I thought I'd ask the collective intelligence here at the newsgroups
whether or not you could help me with something that is marginally related
to PU, although the discussion will probably not help newbies to become
better at getting laid. This is largely Off-Topic. I wouldn't blame a
moderator for deleting it, but I nevertheless hope it sticks around here
long enough for some intelligent discussion to start.

I am interested in finding useful internet resources (or books / study aids
/ anything else) that will help me to live a more financially successful
life. I'm broke, and sick of working for too little. It seems I am destined
to be trailer trash. :-P

These financial / job discussions come and go on our seduction newsgroups
here. Mostly, I've followed through on the financial understandings that
I've gained, but I have found a phenomenon in "general society" that
resists the type of learning that I want, a phenomenon not unlike the
acculturation that goes on to try to keep AFCs in "their proper place" and
prevent them from knowing the truth of the game out there.

Basically, the way I see it, here's the old myth: "get a good job, work
hard all day, and soon you'll be recognized and promoted and, as long as
you continue to succeed at your position, you'll find that you get rewarded
in a manner that you deserve. Failing that, take some financial risks, make
sure you can handle the risk burden, and the economy will support you.
Money is a good thing, get to know it and love it." I personally don't
believe that this myth actually works, and I see in it many parallels to
the false lessons propagated at AFCs, lessons that prevent many men from
taking advantage of a system that is largely rigged against them.

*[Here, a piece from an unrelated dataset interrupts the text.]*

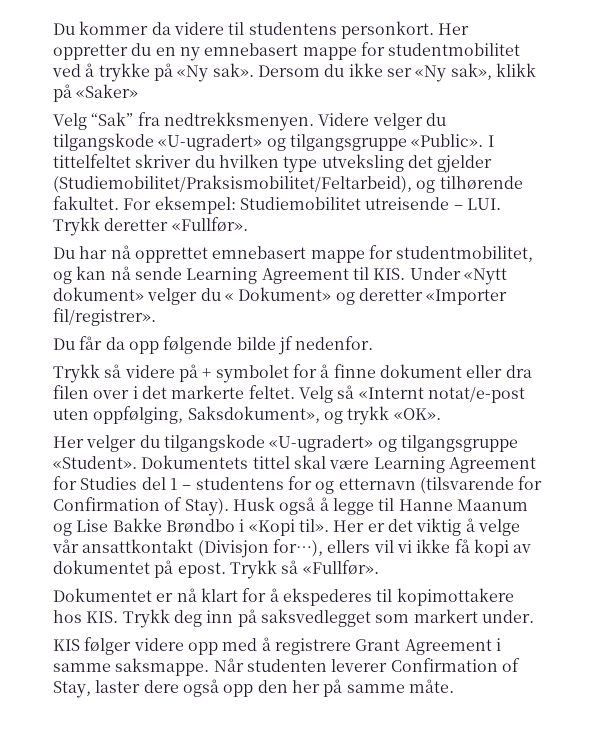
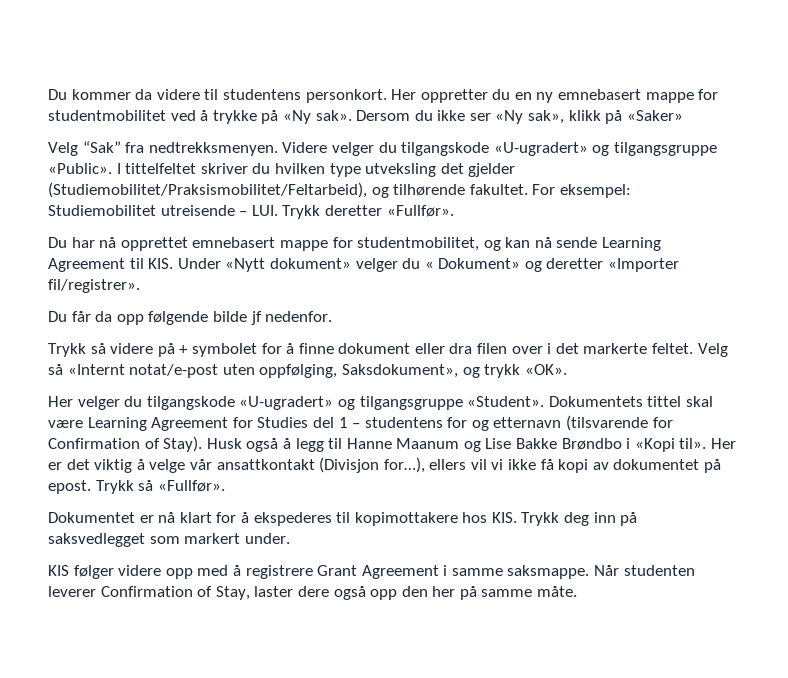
- Husk også å legge til Hanne Maanum og Lise Bakke Brøndbo i «Kopi til».
+ Husk også å legg til Hanne Maanum og Lise Bakke Brøndbo i «Kopi til».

This
newsgroup, and the layguides, and so forth, provide a new perspective from
which to view the mating game. I would like a similarly new perspective
from which to view the financial game.

My experiences in internet-land regarding finances, work, and income, have
largely been very similar to my experiences as an AFC in internet-land
regarding women, at least until I found the layguides. People give me the
typical advice (mostly, the "myth" listed above) and then tend to get quite
offended if I question some of the presumptions behind the myth. For
example, I get a lot of disturbed responses if I suggest that I doubt that
I'll get promoted out of the mail room even though I'd work hard in the
mail room. But I distrust my chances for promotion because (among other
reasons) I'm a white male, and because when you work at a menial job it no
longer proves your willingness to contribute to the company but instead
proves that you will let the company treat you like shit, and so they'll
only promote those people who REFUSE the job in the mail room. I have lots
of other "against the grain" financial experiences, which I'd love to
discuss here.

Much independent financial advice centers on the notion of entrepeneurship,
and many books available at your local Barnes and Noble suggest some
similar paths to success. One fundamental is, to keep your spending well
below your income ("live within your means") and invest the remainder.
Another fundamental is, that your spending largely needs to be for the
purchasing of assets (I would simply call that act, "investing") rather
than liabilities.

I do agree with those fundamentals. However, both of those fundamentals
assume that there's sufficient income to actually SAVE some in the first
place. I personally do not always experience such a luxury. Mostly never.
In fact, a first principle in nearly ALL "get rich quick" or "get rich
slow" books, is that you currently have a job. I don't. My favorite work on
finances, "Your Money or Your Life," is the only book I've ever found that
even addresses the issue of having an excessively low income, by suggesting
that you "owe it to yourself" to demand that society treat you with
(financial) respect. Other books that I've found don't go much into the
idea of getting promoted, or getting more salary for the same level of
work, or somehow breaking free of the bond that I have personally
consistently undergone, which is that because I'm not experienced, I don't
get to have a high-level job, and thus I don't get any experience.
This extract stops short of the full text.